Women must wait in pain for a definition of beauty

January 02, 1996|By Susan Reimer

THOSE OF us who came of age when the age was Aquarius believed that beauty was in your soul or your politics. It certainly was not in your cheekbones or your breasts.

Once we believed that anything more than blush and lip gloss constituted self-mutilation.

Now our bodies are overrun by time and gravity and a metabolism that has slowed to a crawl, and our ears perk when other women discuss things like tummy tucks, lip waxing, vein stripping, skin peeling and face lifts.

The beauty we see slipping away from us has always been a trap into which women are herded, often willingly, by men and by the complicity of other women.

And pain has always waited for women there: From the scratch of a mascara wand on the cornea to the genital mutilation of young girls.

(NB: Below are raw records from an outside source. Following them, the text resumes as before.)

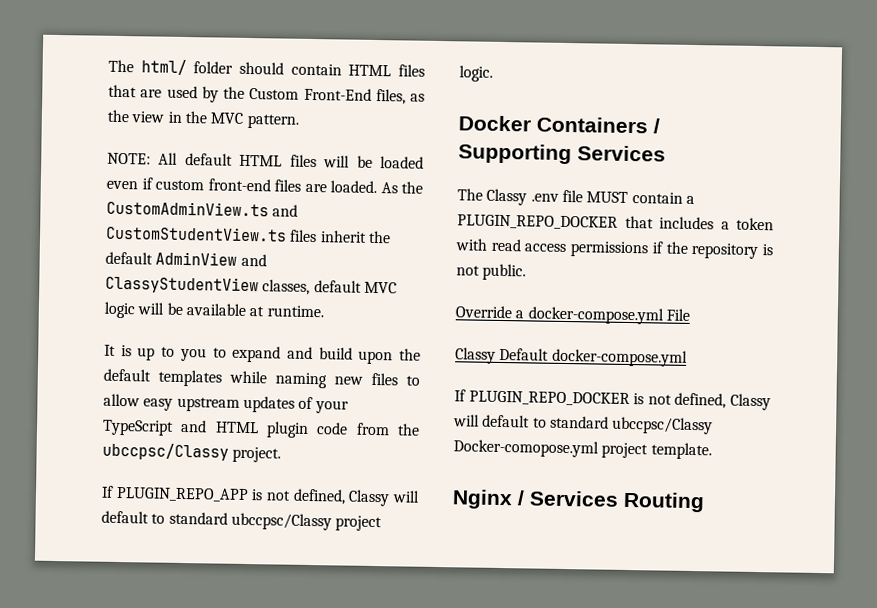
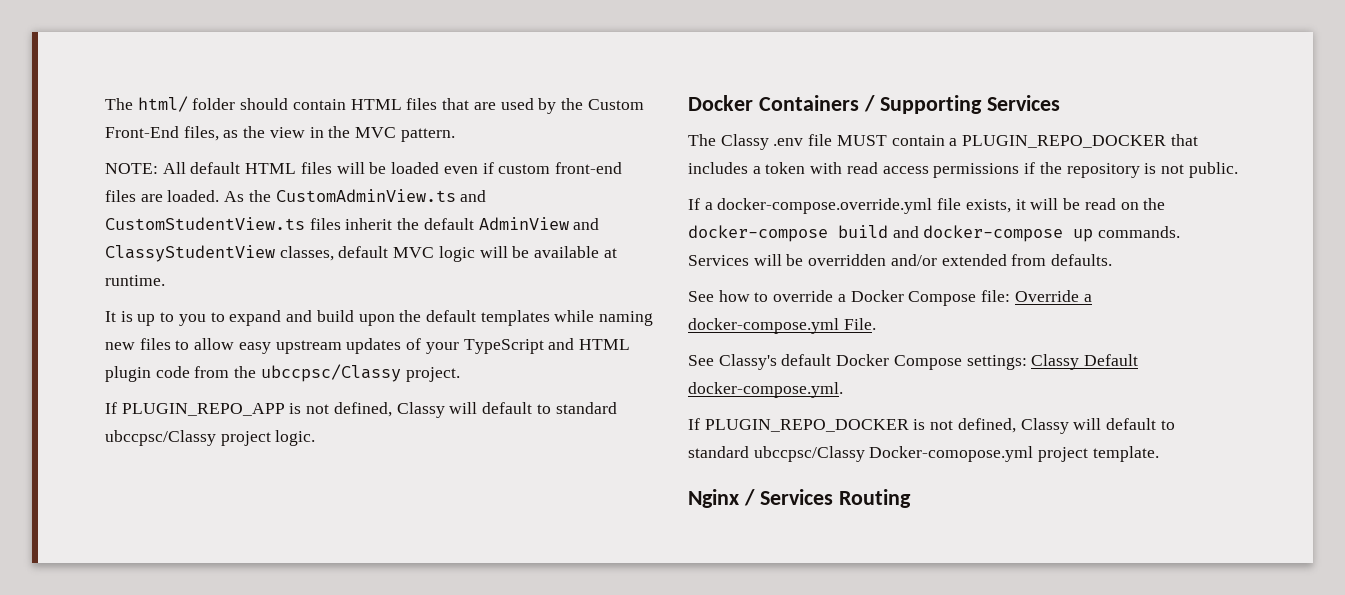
- Override a docker-compose.yml File
- Classy Default docker-compose.yml
+ If a docker-compose.override.yml file exists, it will be read on the docker-compose build and docker-compose up commands. Services will be overridden and/or extended from defaults.
+ See how to override a Docker Compose file: Override a docker-compose.yml File.
+ See Classy's default Docker Compose settings: Classy Default docker-compose.yml.

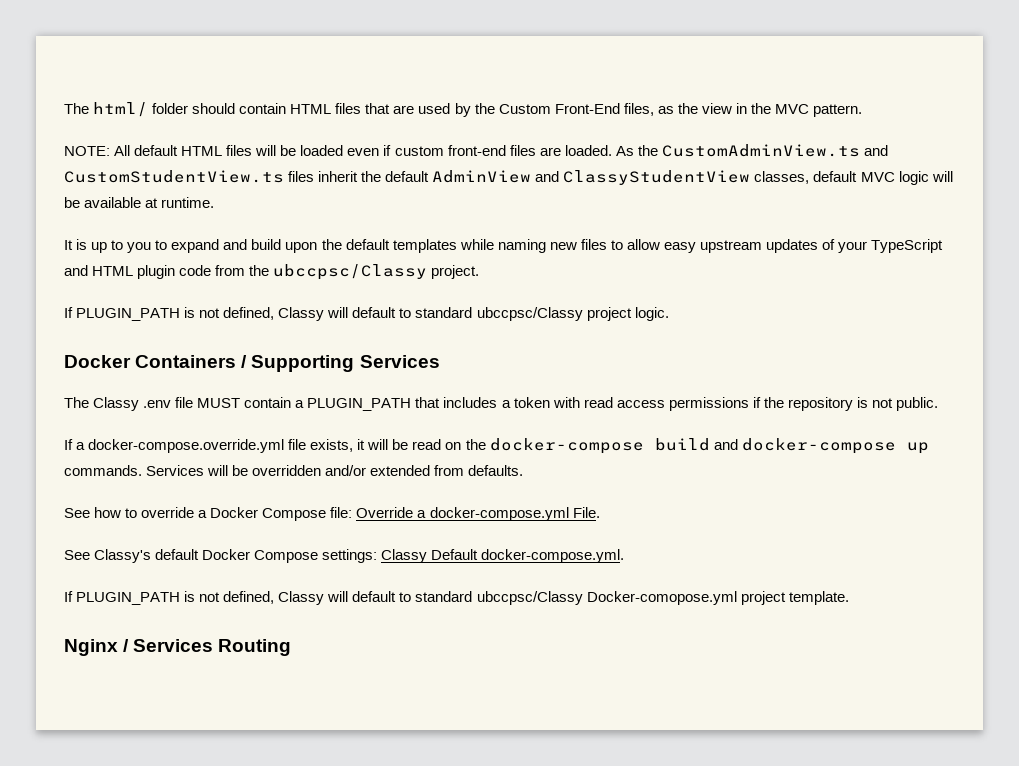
- If PLUGIN_REPO_APP is not defined, Classy will default to standard ubccpsc/Classy project logic.
+ If PLUGIN_PATH is not defined, Classy will default to standard ubccpsc/Classy project logic.
- The Classy .env file MUST contain a PLUGIN_REPO_DOCKER that includes a token with read access permissions if the repository is not public.
+ The Classy .env file MUST contain a PLUGIN_PATH that includes a token with read access permissions if the repository is not public.
- If PLUGIN_REPO_DOCKER is not defined, Classy will default to standard ubccpsc/Classy Docker-comopose.yml project template.
+ If PLUGIN_PATH is not defined, Classy will default to standard ubccpsc/Classy Docker-comopose.yml project template.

Playwright Lisa Loomer tackles the pain of beauty in her play "The Waiting Room," being performed at Arena Stage in Washington through the end of this month.

It is a dark comedy about three women from three different centuries and three different cultures who meet in a doctor's waiting room -- the closest thing to purgatory this side of the River Styx.

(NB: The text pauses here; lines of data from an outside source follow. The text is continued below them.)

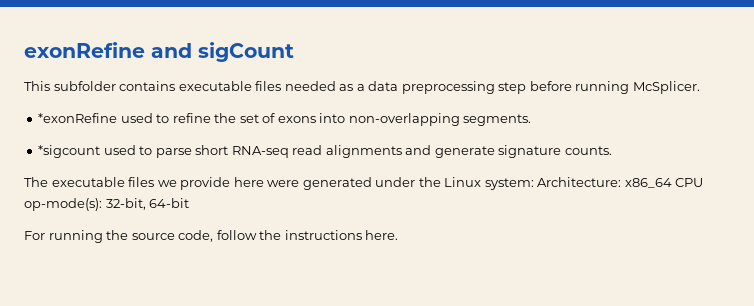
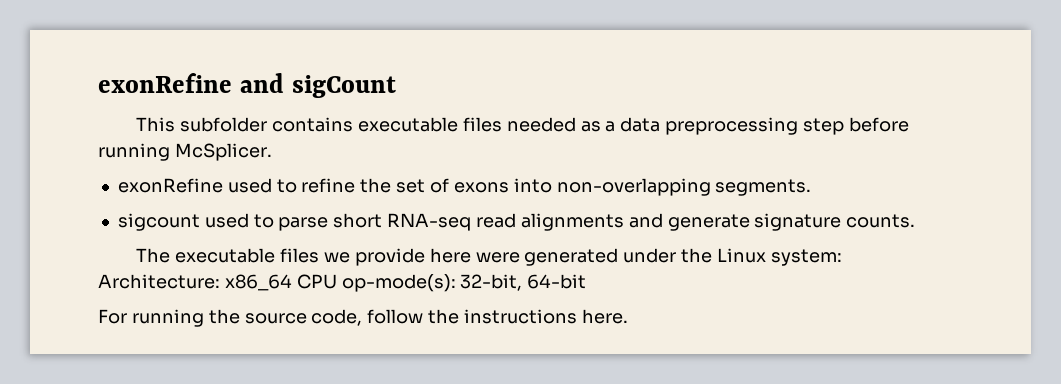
- *exonRefine used to refine the set of exons into non-overlapping segments.
+ exonRefine used to refine the set of exons into non-overlapping segments.
- *sigcount used to parse short RNA-seq read alignments and generate signature counts.
+ sigcount used to parse short RNA-seq read alignments and generate signature counts.

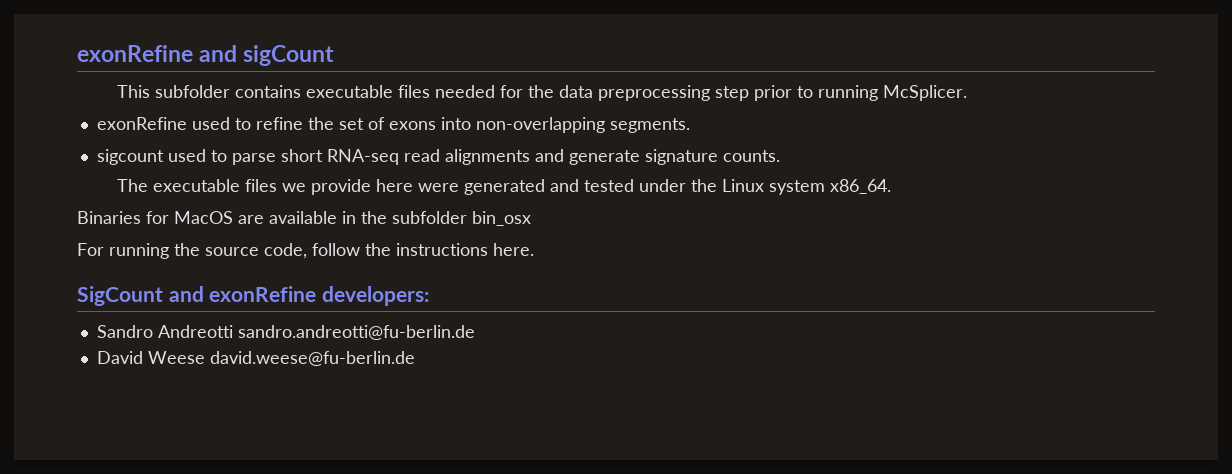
- This subfolder contains executable files needed as a data preprocessing step before running McSplicer.
+ This subfolder contains executable files needed for the data preprocessing step prior to running McSplicer.
- The executable files we provide here were generated under the Linux system: Architecture: x86_64 CPU op-mode(s): 32-bit, 64-bit
+ The executable files we provide here were generated and tested under the Linux system x86_64.
+ Binaries for MacOS are available in the subfolder bin_osx
+ SigCount and exonRefine developers:
+ Sandro Andreotti sandro.andreotti@fu-berlin.de
+ David Weese david.weese@fu-berlin.de

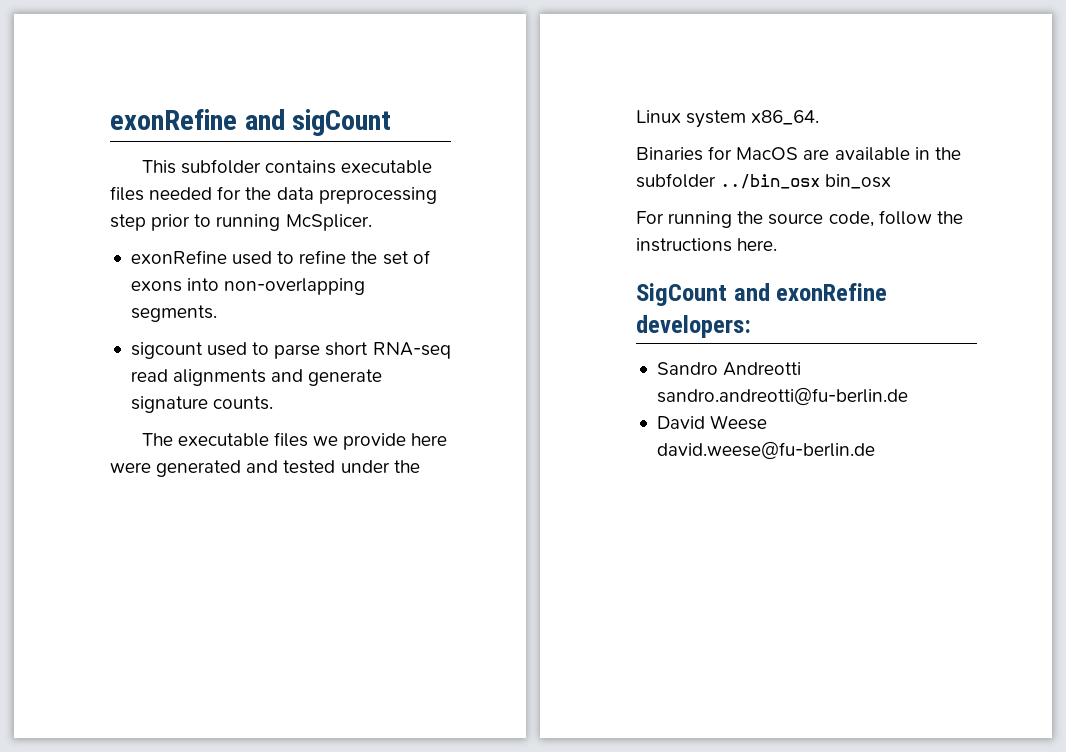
- Binaries for MacOS are available in the subfolder bin_osx
+ Binaries for MacOS are available in the subfolder ../bin_osx bin_osx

They are: Victoria, a 19th-century corseted woman whose physician husband wants her to have her ovaries removed as a cure for "hysteria"; Forgiveness from Heaven, an 18th-century Chinese woman whose bound feet -- a source of erotic pleasure for her husband -- are rotting off; and Wanda, a 20th-century gum-cracking secretary from "Jersey," who learns that her silicone implants have obscured aggressive breast cancer.

As the women tell their stories and try to heal themselves, they become tangled in a subplot involving the FDA, a pharmaceutical company and a research hospital.

Though a digression, this subplot illustrates the country's health-care crisis, particularly as it relates to women and to cancer research, more clearly than anything Hillary Rodham Clinton was able to stage.

"The Waiting Room" is political. It is feminist. It is anti-doctor, anti-male, anti-government. It is about three women trapped somewhere between a subjective culture of beauty and an objectifying, and male, medical establishment.

Wanda has had head-to-toe plastic surgery in order to win a bet with her mother that she could land a husband before she was 40. But her efforts have obscured her cancer and doctors will not help her get alternative treatments.

Forgiveness from Heaven could barely walk, but now her tiny feet cannot keep her husband's attention away from his younger wives. She has lost his affection and now she will lose her feet.

Victoria brags about her 16-inch waist, but her corset cannot contain the anger and frustration she feels toward the husband who tells her that reading books has unbalanced her hormones and made her crazy.

And when the cool and distant surgeon in whose office they wait discovers that he, too, has cancer, the play is turned on its head. The desperate helplessness of the man the women counted on to save them leaves the women to save themselves.

This synopsis obscures one other aspect of "The Waiting Room." It is very funny -- if you don't mind flinching when you laugh. Lisa Loomer's humor stings and burns like the first drops of chemotherapy in Wanda's arm. But the playwright, who drew on what she learned as her mother succumbed to breast cancer, balances lessons and laughter as evenly as she balances plot and polemics.

The women become friends, and the beauty of their friendship is what it reveals about the nature of beauty. Forgiveness from Heaven is losing her toes like petals from a dying flower. Victoria's internal organs have been compressed and rearranged by her corset. Each woman finds the other barbaric, but each has bound some part of herself to please her husband and has killed it off as a result.

There is nothing real or original about Wanda -- except the part of her that is fiercely determined to survive, the part that is loving and protective of her two new friends.

In the play, the women move from the waiting room to the recovery room.

Victoria leaves first. Her daughter is showing the first signs of "hysteria," and Victoria must help her. She asks Wanda to wait for her -- in the waiting room.

We are all waiting in Lisa Loomer's waiting room, I think. For the medical establishment to get its hands out of each other's pockets long enough to cure the disease women fear so much: breast cancer. For men -- and women -- to find some definition of beauty we can all live with.

Bring a book or pick up a magazine. We may be waiting for a very long time.